1968. Era noite na movimentada Rua da Apolo, na cidade de Juazeiro. Rosy Luciane de Souza Costa, em seu vestido de caça branco, olhava admirada as mudanças feitas no então reformado Cine- teatro São Francisco. O espaço exalava elegância com seu carpete rubro, fachada espelhada e funcionários muito bem apresentáveis. Os habitantes da cidade, em seus melhores trajes, lotavam os 900 lugares disponíveis, e aguardavam ansiosos o instante em que as cortinas de veludo vermelho fossem abertas. Todos queriam apreciar o filme Doutor Jivago, um clássico indicado ao Oscar.
Não era a primeira vez que a população local se encatava com o ambiente. O Cine- teatro São Francisco foi inaugurado em 1937, na cidade de Juazeiro. Habitual espaço de encontro, o cinema foi por um longo período um dos principais centros de sociabilidade no Vale do São Francisco. Nele, jovens marcavam encontros e famílias se divertiam com os filmes, peças e espetáculos musicais. Pessoa simples, que nunca ouvira falar em uma língua estrangeira, se interessava por estudá-la, citando inclusive algumas frases de efeito, como “Thank you”. A moda também foi influenciada e, as roupas dos atores e atrizes de Hollywood bastante reproduzidas pelos jovens.
Semanalmente, antes dos filmes, eram exibidos cinejornais com o resumo dos acontecimentos ocorridos no Brasil e no mundo, dentre eles os jogos de futebol. “As pessoas também iam ao cinema para se informar.

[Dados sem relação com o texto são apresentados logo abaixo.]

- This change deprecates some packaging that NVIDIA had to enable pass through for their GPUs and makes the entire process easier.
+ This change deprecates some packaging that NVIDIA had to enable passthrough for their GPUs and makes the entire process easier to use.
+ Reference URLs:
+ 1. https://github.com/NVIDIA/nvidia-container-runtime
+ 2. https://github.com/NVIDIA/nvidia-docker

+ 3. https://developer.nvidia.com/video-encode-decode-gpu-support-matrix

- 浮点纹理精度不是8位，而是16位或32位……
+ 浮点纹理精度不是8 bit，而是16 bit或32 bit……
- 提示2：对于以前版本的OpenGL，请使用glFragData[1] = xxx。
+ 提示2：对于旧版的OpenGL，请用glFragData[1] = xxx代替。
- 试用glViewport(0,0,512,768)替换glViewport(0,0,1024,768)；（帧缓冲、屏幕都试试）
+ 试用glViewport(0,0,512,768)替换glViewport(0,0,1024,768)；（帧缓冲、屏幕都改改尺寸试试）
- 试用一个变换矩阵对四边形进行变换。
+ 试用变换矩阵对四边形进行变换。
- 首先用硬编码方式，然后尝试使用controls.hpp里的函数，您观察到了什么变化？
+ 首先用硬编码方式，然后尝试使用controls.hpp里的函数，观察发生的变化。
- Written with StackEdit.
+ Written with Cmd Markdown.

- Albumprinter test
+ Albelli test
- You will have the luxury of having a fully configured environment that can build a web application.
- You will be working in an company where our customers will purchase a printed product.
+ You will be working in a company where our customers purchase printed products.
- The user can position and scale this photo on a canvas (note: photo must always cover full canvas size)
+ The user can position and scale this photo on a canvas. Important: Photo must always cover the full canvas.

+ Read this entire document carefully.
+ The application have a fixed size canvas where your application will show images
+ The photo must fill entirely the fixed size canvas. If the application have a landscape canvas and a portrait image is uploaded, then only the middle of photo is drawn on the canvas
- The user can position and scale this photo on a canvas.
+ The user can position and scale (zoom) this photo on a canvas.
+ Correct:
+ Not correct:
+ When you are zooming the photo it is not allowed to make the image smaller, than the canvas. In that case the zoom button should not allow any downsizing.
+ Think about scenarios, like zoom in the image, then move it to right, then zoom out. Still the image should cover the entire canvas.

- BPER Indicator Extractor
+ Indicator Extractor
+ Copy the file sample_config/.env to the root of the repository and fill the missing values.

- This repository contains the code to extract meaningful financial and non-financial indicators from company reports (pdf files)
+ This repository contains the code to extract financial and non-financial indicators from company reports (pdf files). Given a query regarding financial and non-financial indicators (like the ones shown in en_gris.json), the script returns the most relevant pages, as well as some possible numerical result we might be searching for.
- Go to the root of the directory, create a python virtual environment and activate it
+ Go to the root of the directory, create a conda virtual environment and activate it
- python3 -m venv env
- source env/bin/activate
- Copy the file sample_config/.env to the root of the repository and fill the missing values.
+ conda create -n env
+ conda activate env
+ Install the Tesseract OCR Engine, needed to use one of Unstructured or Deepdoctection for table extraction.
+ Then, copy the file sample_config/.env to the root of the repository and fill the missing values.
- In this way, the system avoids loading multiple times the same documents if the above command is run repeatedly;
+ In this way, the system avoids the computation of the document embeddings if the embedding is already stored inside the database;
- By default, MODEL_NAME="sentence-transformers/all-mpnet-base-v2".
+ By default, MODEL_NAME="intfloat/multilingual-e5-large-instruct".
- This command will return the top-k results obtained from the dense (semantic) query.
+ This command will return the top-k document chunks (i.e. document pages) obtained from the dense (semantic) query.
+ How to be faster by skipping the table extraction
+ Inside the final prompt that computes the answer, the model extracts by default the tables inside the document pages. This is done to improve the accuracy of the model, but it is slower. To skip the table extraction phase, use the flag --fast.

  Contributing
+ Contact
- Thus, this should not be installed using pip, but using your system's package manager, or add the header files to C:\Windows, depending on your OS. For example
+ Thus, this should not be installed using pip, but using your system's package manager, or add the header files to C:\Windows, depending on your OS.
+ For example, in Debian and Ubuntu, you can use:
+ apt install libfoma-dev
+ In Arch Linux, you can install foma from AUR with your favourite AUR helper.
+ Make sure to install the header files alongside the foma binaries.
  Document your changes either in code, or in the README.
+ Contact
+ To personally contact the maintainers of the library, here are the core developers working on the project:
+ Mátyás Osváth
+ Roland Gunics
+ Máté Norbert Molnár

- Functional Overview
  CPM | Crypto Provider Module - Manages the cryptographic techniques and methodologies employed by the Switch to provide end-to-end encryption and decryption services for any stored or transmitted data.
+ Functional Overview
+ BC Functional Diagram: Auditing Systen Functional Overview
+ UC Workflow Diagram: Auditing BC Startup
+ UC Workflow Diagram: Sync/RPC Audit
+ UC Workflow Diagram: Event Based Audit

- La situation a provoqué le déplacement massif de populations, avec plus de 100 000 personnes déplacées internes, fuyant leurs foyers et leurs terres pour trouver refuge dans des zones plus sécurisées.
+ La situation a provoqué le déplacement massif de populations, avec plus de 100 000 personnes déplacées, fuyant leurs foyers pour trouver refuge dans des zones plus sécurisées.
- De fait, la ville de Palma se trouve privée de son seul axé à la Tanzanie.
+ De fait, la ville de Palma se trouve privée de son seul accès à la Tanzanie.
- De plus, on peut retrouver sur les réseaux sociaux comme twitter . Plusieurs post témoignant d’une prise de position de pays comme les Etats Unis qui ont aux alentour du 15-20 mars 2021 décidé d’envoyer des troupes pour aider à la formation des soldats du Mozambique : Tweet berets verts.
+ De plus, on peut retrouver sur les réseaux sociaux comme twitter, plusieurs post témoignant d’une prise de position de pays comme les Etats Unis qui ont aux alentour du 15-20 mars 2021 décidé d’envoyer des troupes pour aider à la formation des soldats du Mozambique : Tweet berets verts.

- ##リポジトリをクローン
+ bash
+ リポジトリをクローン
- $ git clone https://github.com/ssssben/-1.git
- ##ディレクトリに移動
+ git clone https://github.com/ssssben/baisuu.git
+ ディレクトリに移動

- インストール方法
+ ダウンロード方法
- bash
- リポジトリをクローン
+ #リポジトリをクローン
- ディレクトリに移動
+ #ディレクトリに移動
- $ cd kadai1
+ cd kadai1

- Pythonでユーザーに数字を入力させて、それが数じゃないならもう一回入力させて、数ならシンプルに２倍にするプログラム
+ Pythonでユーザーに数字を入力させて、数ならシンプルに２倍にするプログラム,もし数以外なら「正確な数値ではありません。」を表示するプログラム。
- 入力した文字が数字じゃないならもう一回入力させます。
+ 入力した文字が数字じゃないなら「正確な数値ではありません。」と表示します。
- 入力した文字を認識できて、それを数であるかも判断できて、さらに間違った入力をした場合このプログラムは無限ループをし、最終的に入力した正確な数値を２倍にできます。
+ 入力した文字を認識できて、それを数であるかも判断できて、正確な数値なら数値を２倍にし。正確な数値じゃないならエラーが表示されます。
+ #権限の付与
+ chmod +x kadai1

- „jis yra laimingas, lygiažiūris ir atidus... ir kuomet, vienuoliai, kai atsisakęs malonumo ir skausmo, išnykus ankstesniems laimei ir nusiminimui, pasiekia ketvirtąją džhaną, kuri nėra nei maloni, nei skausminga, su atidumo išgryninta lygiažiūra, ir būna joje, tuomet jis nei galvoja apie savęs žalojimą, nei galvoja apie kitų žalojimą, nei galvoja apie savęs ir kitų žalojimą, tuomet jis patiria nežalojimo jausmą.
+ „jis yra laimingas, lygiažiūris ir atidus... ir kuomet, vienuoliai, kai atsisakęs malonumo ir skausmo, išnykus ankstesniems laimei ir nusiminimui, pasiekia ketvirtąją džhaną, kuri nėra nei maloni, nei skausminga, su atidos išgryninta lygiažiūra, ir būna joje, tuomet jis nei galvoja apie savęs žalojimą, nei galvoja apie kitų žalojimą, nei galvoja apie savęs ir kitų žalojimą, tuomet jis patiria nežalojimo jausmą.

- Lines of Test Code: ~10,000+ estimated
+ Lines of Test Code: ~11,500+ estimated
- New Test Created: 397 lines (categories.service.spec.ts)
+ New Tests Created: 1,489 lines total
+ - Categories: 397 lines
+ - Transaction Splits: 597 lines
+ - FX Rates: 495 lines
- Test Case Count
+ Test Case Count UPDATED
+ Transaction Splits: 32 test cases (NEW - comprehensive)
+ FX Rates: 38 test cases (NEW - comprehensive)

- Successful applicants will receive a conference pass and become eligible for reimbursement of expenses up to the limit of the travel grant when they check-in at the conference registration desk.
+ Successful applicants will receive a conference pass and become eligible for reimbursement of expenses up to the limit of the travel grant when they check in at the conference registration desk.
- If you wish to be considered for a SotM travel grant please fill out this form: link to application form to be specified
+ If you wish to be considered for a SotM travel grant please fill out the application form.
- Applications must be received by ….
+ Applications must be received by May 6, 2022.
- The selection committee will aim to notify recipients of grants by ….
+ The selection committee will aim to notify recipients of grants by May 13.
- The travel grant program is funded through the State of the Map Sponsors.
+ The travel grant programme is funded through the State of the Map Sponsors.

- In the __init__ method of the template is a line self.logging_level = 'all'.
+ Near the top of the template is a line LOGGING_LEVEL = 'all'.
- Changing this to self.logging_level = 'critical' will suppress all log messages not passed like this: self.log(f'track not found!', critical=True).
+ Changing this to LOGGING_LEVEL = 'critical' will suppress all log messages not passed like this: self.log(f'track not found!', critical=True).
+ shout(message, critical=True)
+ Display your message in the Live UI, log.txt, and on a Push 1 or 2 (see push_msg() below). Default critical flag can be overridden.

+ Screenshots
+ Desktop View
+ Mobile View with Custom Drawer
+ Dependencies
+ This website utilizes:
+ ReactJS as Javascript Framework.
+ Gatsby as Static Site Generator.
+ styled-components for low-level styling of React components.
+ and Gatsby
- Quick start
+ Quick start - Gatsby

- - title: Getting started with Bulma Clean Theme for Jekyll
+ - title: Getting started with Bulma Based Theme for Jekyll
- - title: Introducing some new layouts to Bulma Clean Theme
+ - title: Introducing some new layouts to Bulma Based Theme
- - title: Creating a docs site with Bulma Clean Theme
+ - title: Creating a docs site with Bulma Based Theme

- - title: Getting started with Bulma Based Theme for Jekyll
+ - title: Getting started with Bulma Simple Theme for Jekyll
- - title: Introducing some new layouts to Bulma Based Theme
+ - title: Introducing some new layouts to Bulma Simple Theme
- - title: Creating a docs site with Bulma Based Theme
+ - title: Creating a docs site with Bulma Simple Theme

Todos queriam ver os jogos do Flamengo. O cinema era um bem cultural e orientava as pessoas”, afirma Rivadávio Espínola Ramos, ex-gestor do estabelecimento.
Em 1968 o cinema passou por uma reforma que viabilizou grande conforto aos seus frequentadores. A projeção dos filmes passou a ser feita em uma tela panorâmica, onde em qualquer lugar o expectador podia ter uma boa percepção do material apresentado. Os assentos eram enumerados e, por um preço um pouco mais caro, o cliente podia assistir aos filmes na parte superior do edifício, onde as cadeiras eram mais confortáveis. Ao lado da sala de exibição havia uma área aberta com música funcional ambiente, destinada a diversão e àqueles que aguardavam as próximas sessões. Uma novidade que facilitou a saída do público foi a construção de portas laterais que davam diretamente na Rua da Apolo.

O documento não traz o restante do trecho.